TASK INSTRUCTIONS => Only the text of the entries below should appear in your exact transcription; leave out every picture.
Content starts
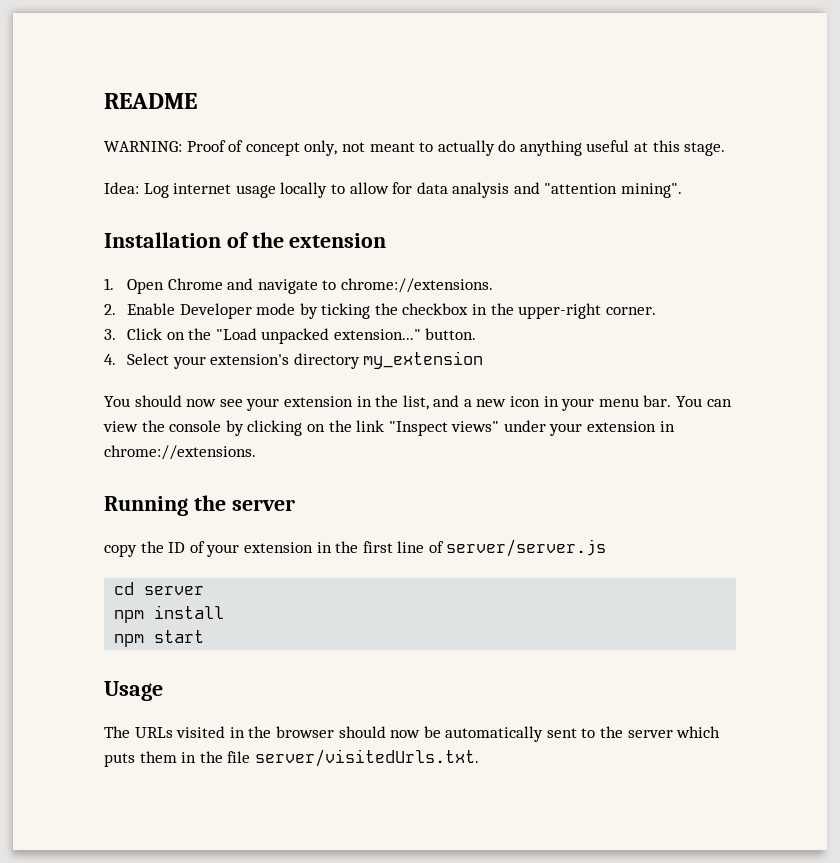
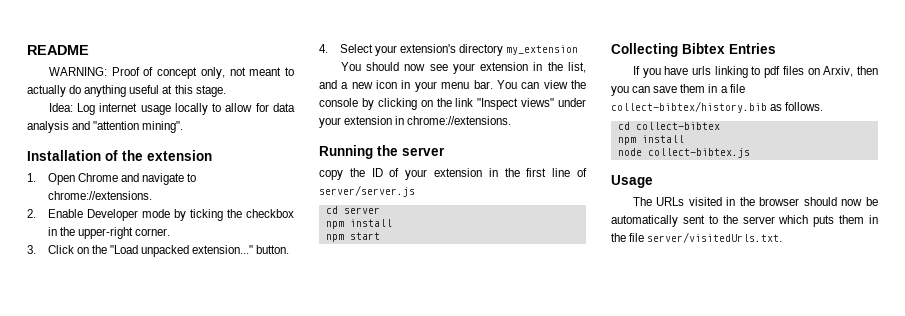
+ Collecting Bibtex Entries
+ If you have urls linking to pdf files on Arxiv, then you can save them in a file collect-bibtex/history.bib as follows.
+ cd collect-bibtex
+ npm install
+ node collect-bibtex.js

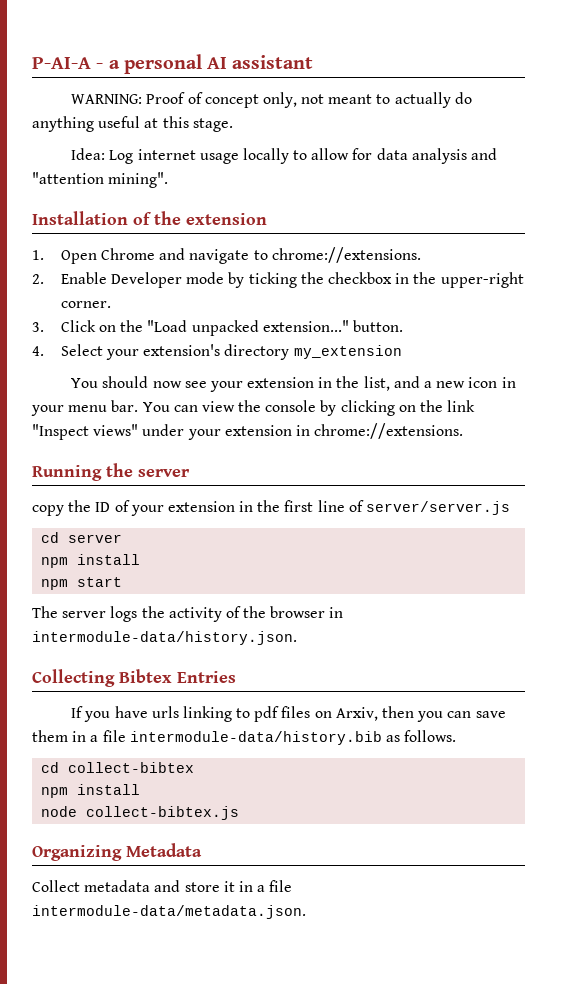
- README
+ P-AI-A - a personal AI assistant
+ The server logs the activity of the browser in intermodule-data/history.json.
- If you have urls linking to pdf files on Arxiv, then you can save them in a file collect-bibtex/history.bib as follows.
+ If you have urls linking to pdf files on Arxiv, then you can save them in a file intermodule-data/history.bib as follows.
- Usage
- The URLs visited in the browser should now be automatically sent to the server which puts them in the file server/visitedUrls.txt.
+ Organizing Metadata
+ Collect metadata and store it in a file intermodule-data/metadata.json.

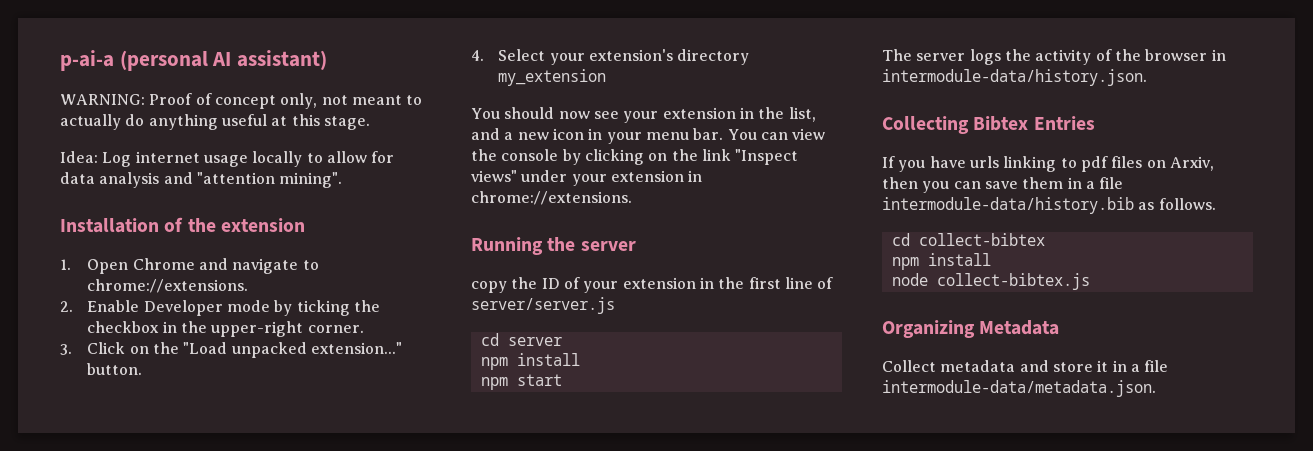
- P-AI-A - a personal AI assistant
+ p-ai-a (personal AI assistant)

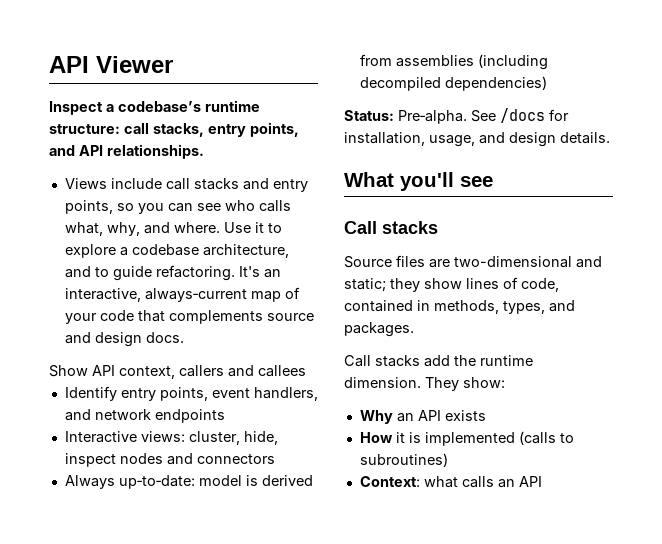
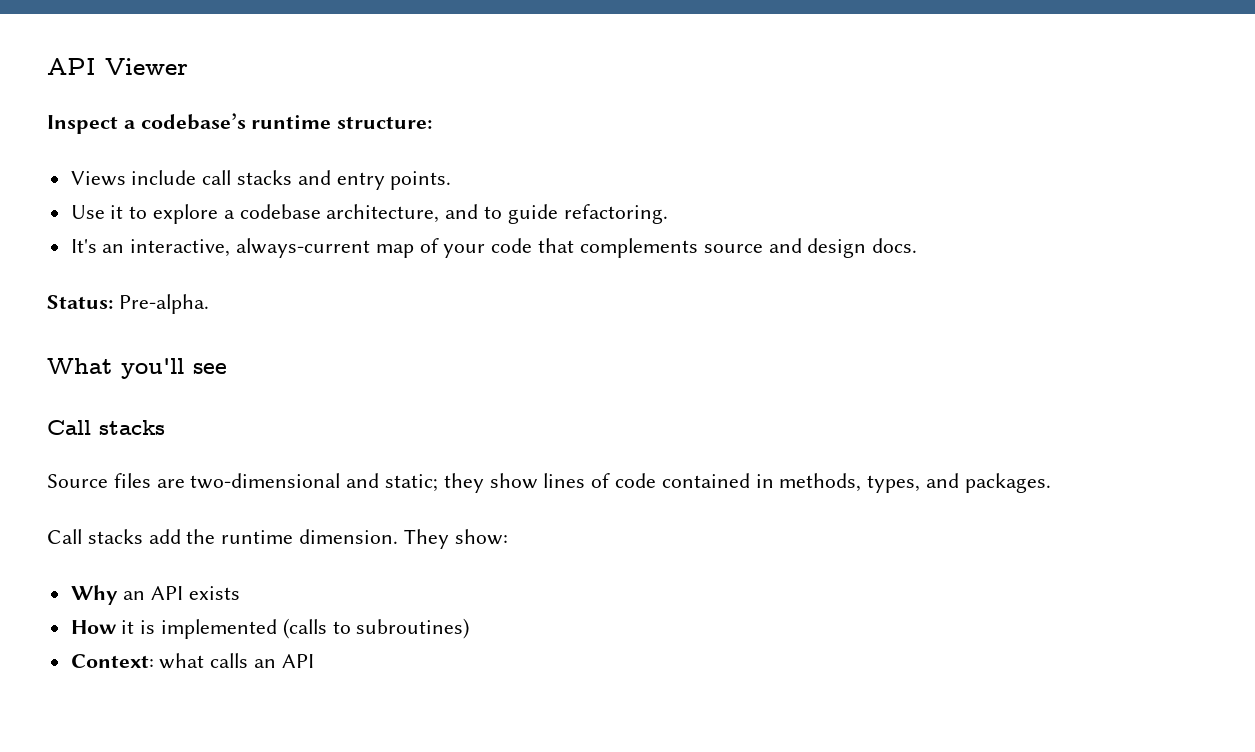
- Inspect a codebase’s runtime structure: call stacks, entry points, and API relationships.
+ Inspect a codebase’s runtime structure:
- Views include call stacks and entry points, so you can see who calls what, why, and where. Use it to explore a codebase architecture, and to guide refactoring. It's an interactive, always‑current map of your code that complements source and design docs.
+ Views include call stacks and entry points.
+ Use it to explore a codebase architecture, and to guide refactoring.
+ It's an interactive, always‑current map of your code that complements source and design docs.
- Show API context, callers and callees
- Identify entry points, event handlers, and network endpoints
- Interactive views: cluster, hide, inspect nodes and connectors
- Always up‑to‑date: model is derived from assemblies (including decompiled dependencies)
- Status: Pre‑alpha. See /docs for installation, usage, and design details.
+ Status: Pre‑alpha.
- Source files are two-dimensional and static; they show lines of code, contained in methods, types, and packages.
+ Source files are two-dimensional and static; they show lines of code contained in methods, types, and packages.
Content ends
ANSWER =>
+ Collecting Bibtex Entries
+ If you have urls linking to pdf files on Arxiv, then you can save them in a file collect-bibtex/history.bib as follows.
+ cd collect-bibtex
+ npm install
+ node collect-bibtex.js

- README
+ P-AI-A - a personal AI assistant
+ The server logs the activity of the browser in intermodule-data/history.json.
- If you have urls linking to pdf files on Arxiv, then you can save them in a file collect-bibtex/history.bib as follows.
+ If you have urls linking to pdf files on Arxiv, then you can save them in a file intermodule-data/history.bib as follows.
- Usage
- The URLs visited in the browser should now be automatically sent to the server which puts them in the file server/visitedUrls.txt.
+ Organizing Metadata
+ Collect metadata and store it in a file intermodule-data/metadata.json.

- P-AI-A - a personal AI assistant
+ p-ai-a (personal AI assistant)

- Inspect a codebase’s runtime structure: call stacks, entry points, and API relationships.
+ Inspect a codebase’s runtime structure:
- Views include call stacks and entry points, so you can see who calls what, why, and where. Use it to explore a codebase architecture, and to guide refactoring. It's an interactive, always‑current map of your code that complements source and design docs.
+ Views include call stacks and entry points.
+ Use it to explore a codebase architecture, and to guide refactoring.
+ It's an interactive, always‑current map of your code that complements source and design docs.
- Show API context, callers and callees
- Identify entry points, event handlers, and network endpoints
- Interactive views: cluster, hide, inspect nodes and connectors
- Always up‑to‑date: model is derived from assemblies (including decompiled dependencies)
- Status: Pre‑alpha. See /docs for installation, usage, and design details.
+ Status: Pre‑alpha.
- Source files are two-dimensional and static; they show lines of code, contained in methods, types, and packages.
+ Source files are two-dimensional and static; they show lines of code contained in methods, types, and packages.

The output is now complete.